Now, on the "Seventh Day" we seem to be resting and looking for more people to fill even the smallest spaces that are left to "live" in....after all isn't that called "progress" ? !!!

The day will soon come.... that living in a Manhattan shoe box sized apartment will seem luxurious and spacious !

As for Flushing....it's apocalypse now !!!

Anonymous said...

In Flushing, it seems, an Asian real estate developer (like Tommy Huang) thinks they can always find another Asian somewhere in the world to pay way in excess of $700,000 just to live in a space smaller that a micro-dot !

Boy.... will they be surprised what they'll find when they take up residence in their new Huang house !!!

It's really time to hang bastards like these by their legal nuts !!!

Anonymous said...

Flushing is crowded but so is Manhattan. The differenc is Flushing is a bargain compared to Manhattan, and only a subway train, railroad, or bus ride away.

Anonymous said...

Yes but Manhattan is not full of "filth, stench, scurrying delivery carts of unsanitary goods being wheeled about (even down the middle of Main Street) creating pedestrian and traffic nightmares." Their nuisances are certainly nowhere on the upper east or west sides.

Anonymous said...

Manhattan not having pedestrian and traffic nightmares? Have you been there recently? It is one of the most congested places in the world. So congested that the Mayor is considering setting up a congestiong pricing system to keep cars out. Also, have you been to Herald Square recently? You can barely walk on the sidewalks and there are food vendors hawking all types of "unsanitary goods." The best example are the ubiquitous dirty water hotdog carts which also sell week old pretzels. Flushing doesn't have any more problems than any other major congested area.

georgetheatheist said...

A SORRY commentary on the state of journalism in our fair borough! You would think that Schenkler, Schnepps, Blank, Weidler, Barsamian, Sanchez et al. would have done some research on the Prince nursery building...but no-o-o-o we read about and see it, thanks to Mr. Bobster, on a REAL journalistic venue: Queens Crap!

Anonymous said...

"have you been to Herald Square recently? You can barely walk on the sidewalks and there are food vendors hawking all types of "unsanitary goods." Flushing doesn't have any more problems than any other major congested area."

Herald Square is not a residential neighborhood. Flushing was and is.

Anonymous said...

It seems like our "old friend" (maybe from the Flush Chamber Pot of Commerce?) is resurfacing and seems to feel the need to defend Flushing's image once again !

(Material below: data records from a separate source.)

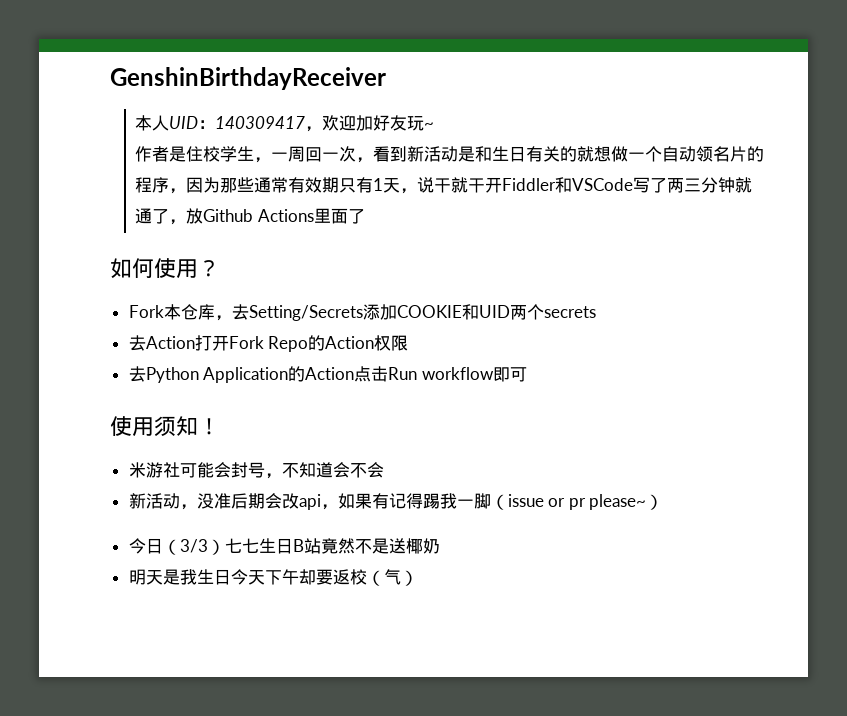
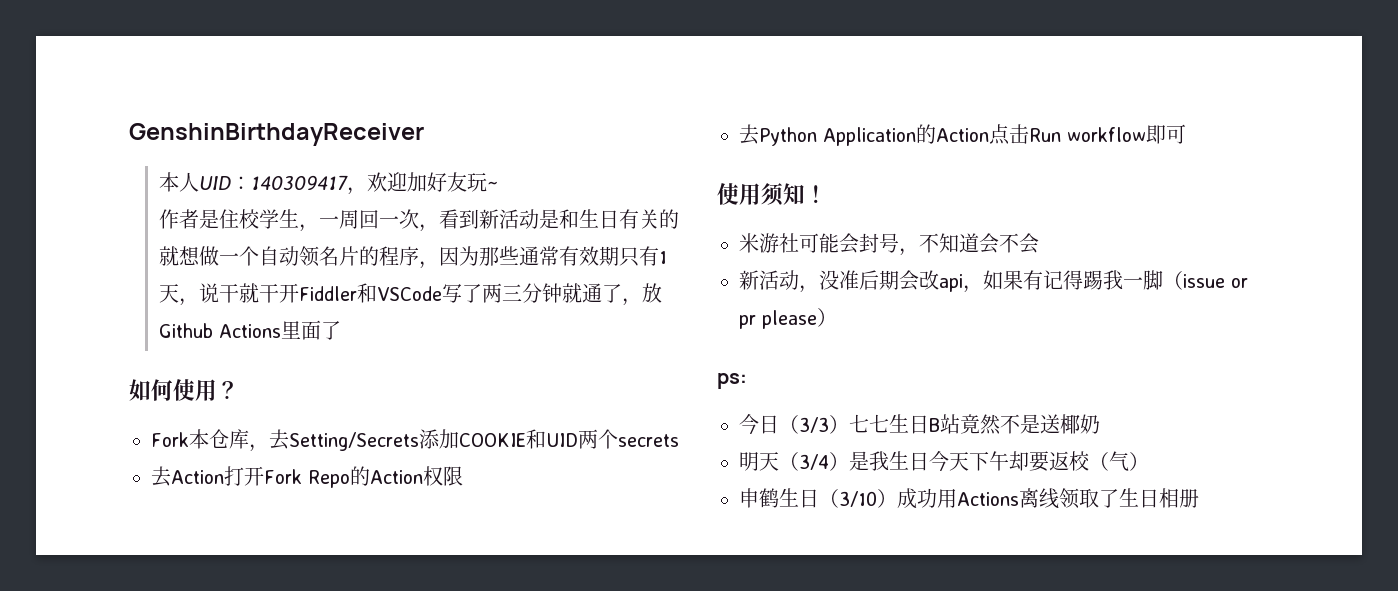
[589,494,664,510] please~） -> [762,308,837,329] [717,373,747,389] please） // ps:
(163, 577) none -> [779,452,849,471] （3/4）
(418, 578) none -> [739,488,1199,509] // 申鹤生日（3/10）成功用Actions离线领取了生日相册

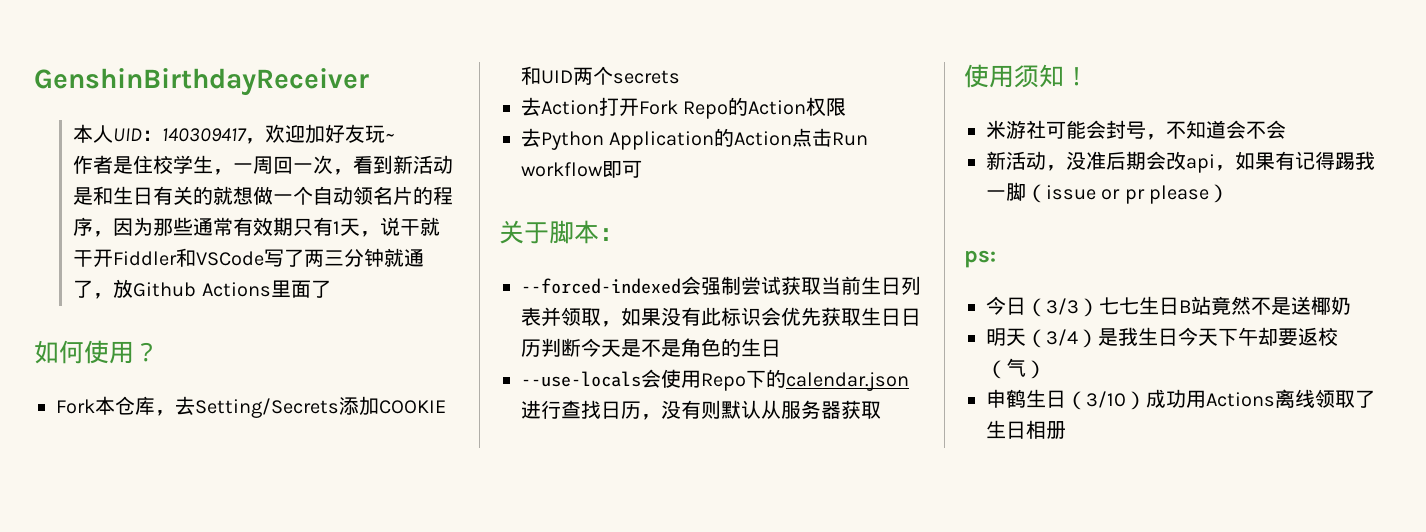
(1186, 134) none -> [499,220,624,244] [521,276,921,295] [521,307,921,327] [521,338,781,357] [521,369,909,391] [521,400,881,420] // 关于脚本： // --forced-indexed会强制尝试获取当前生日列表并领取，如果没有此标识会优先获取生日日历判断今天是不是角色的生日 // --use-locals会使用Repo下的calendar.json进行查找日历，没有则默认从服务器获取

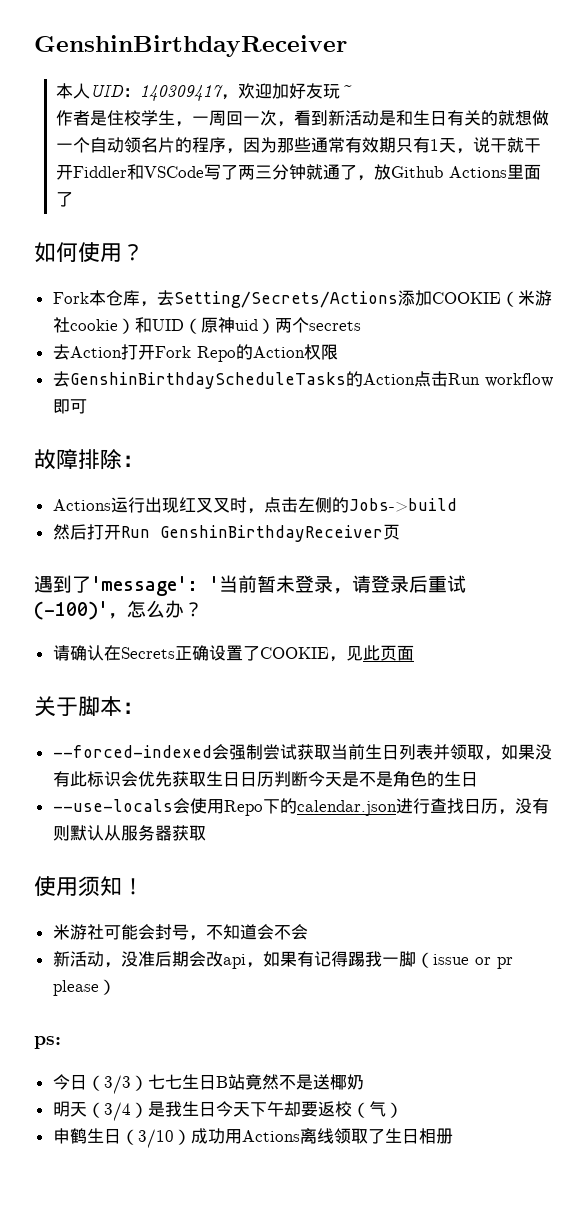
[195,398,339,418] Setting/Secrets -> [173,291,398,308] Setting/Secrets/Actions
[521,66,573,85] 和UID -> [500,290,552,307] [52,317,275,334] （米游社cookie）和UID（原神uid）
[541,131,715,150] Python Application -> [69,372,346,389] GenshinBirthdayScheduleTasks
(642, 169) none -> [34,449,144,470] [52,497,457,514] [52,524,400,542] [34,575,466,596] [34,600,203,620] [52,645,414,662] // 故障排除： // Actions运行出现红叉叉时，点击左侧的Jobs->build // 然后打开Run GenshinBirthdayReceiver页 // 遇到了'message': '当前暂未登录，请登录后重试(-100)'，怎么办？ // 请确认在Secrets正确设置了COOKIE，见此页面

Sorry old boy.....THE TRUTH HAS BEEN TOLD !
You can't make a silk purse out of a sow's ear !

All the Clorox in New York cannot wash Flushing's filthy image clean !!!

Have you tried going back to its original name and promoting it as the original Dutch settlement of Vlissingen ?

That might help take the curse off of things a little bit.....but I sincerely doubt !!!

Anonymous said...

The Flushing Chamber of Commerce... Whatta joke! That organization hasn't accomplished anything in more than a decade. Other than getting the co-presidents name in the newspapers. Myra Baird Herce should give it up already.

Anonymous said...

"Herce".....why it ought to be spelled "Hearse" !

Didn't she help drive Flushing to its grave....let's see....starting about 20 plus years ago with the Donald Manes "inspired".... "Downtown Flushing Development Corp. (corpse)" ? !!!

Anonymous said...

Wasn't that about the time of the start of the the real estate "inv-Asian" promoted by the "Cauc-asian" olde tyme real estate moguls of Flushing ? !!!